This completes our formulation of the multinomial as an exponential family distribution.

The link function is given (for $i=1,...,k$ ) by

${\eta }_{i}=log\frac{{\Phi }_{i}}{{\Phi }_{k}}.$

For convenience, we have also defined ${\eta }_{k}=log\left({\Phi }_{k}/{\Phi }_{k}\right)=0$ . To invert the link function and derive the response function, we therefore havethat

$\begin{array}{ccc}\hfill {e}^{{\eta }_{i}}& =& \frac{{\Phi }_{i}}{{\Phi }_{k}}\hfill \\ \hfill {\Phi }_{k}{e}^{{\eta }_{i}}& =& {\Phi }_{i}\hfill \\ \hfill {\Phi }_{k}\sum _{i=1}^{k}{e}^{{\eta }_{i}}& =& \sum _{i=1}^{k}{\Phi }_{i}=1\hfill \end{array}$

This implies that ${\Phi }_{k}=1/{\sum }_{i=1}^{k}{e}^{{\eta }_{i}}$ , which can be substituted back into Equation  [link] to give the response function

${\Phi }_{i}=\frac{{e}^{{\eta }_{i}}}{{\sum }_{j=1}^{k}{e}^{{\eta }_{j}}}$

This function mapping from the $\eta$ 's to the $\Phi$ 's is called the softmax function.

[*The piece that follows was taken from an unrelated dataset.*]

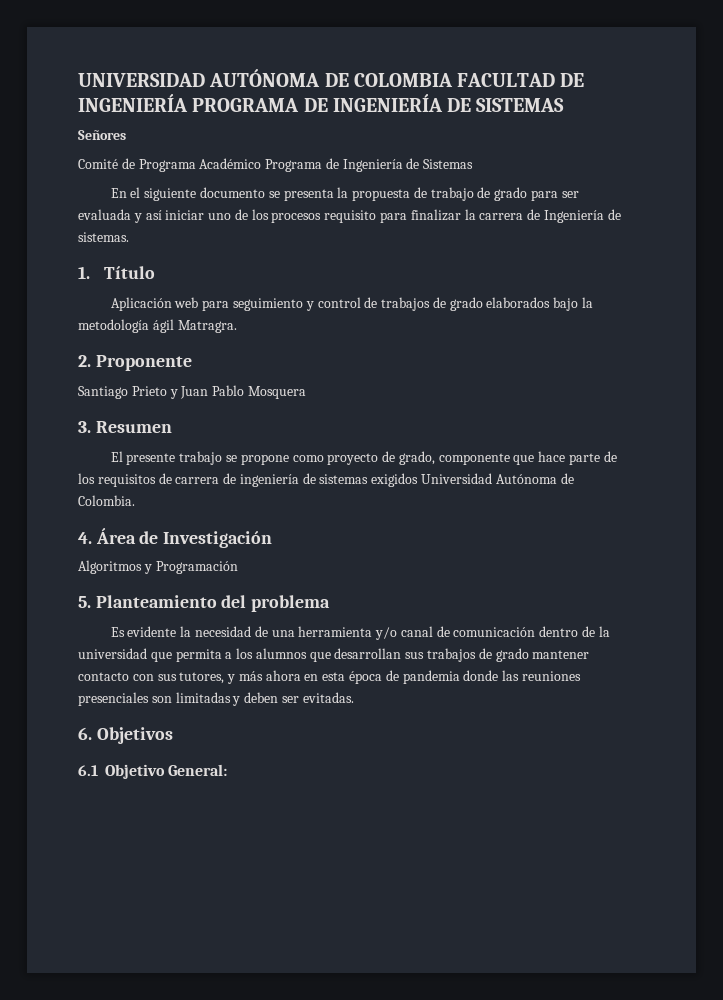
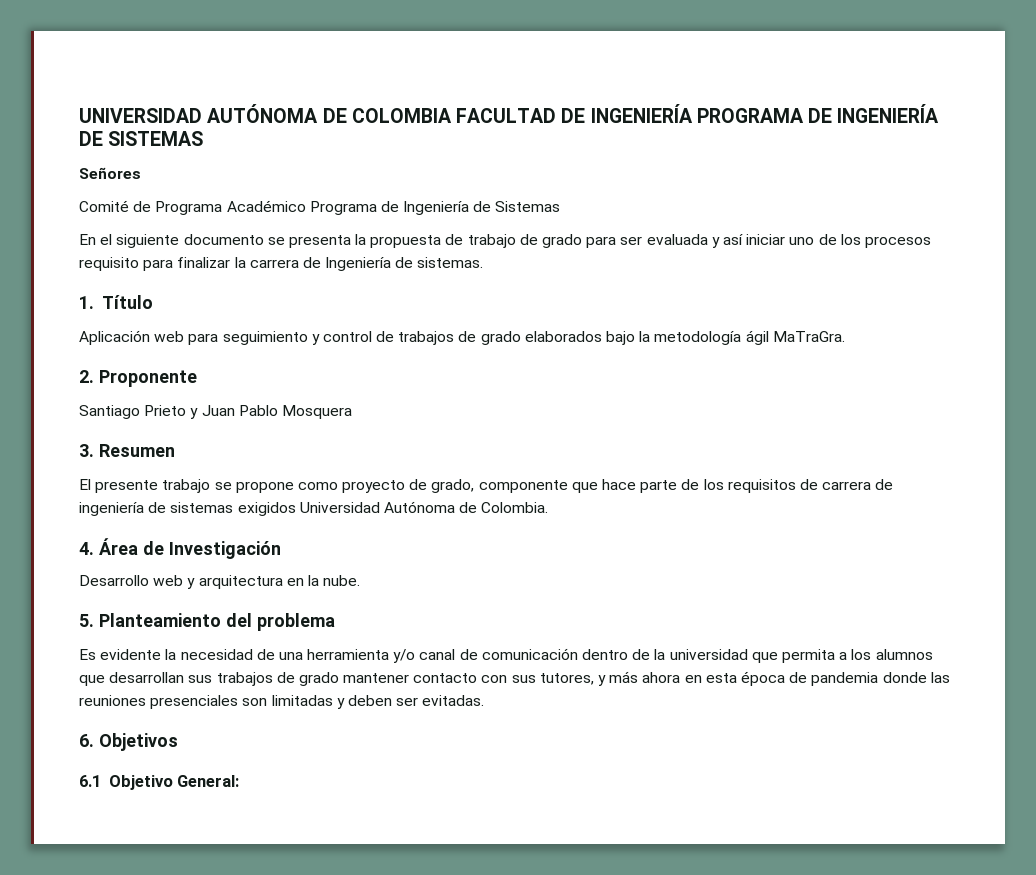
- Aplicación web para seguimiento y control de trabajos de grado elaborados bajo la metodología ágil Matragra.
+ Aplicación web para seguimiento y control de trabajos de grado elaborados bajo la metodología ágil MaTraGra.
- Algoritmos y Programación
+ Desarrollo web y arquitectura en la nube.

To complete our model, we use Assumption 3, given earlier, that the ${\eta }_{i}$ 's are linearly related to the $x$ 's. So, have ${\eta }_{i}={\theta }_{i}^{T}x$ (for $i=1,...,k-1$ ), where ${\theta }_{1},...,{\theta }_{k-1}\in {\mathbb{R}}^{n+1}$ are the parameters of our model. For notational convenience, we can also define ${\theta }_{k}=0$ , so that ${\eta }_{k}={\theta }_{k}^{T}x=0$ , as given previously. Hence, our model assumes that the conditional distribution of $y$ given $x$ is given by

$\begin{array}{ccc}\hfill p\left(y=i|x;\theta \right)& =& {\Phi }_{i}\hfill \\ & =& \frac{{e}^{{\eta }_{i}}}{{\sum }_{j=1}^{k}{e}^{{\eta }_{j}}}\hfill \\ & =& \frac{{e}^{{\theta }_{i}^{T}x}}{{\sum }_{j=1}^{k}{e}^{{\theta }_{j}^{T}x}}\hfill \end{array}$

This model, which applies to classification problems where $y\in \left\{1,...,k\right\}$ , is called softmax regression . It is a generalization of logistic regression.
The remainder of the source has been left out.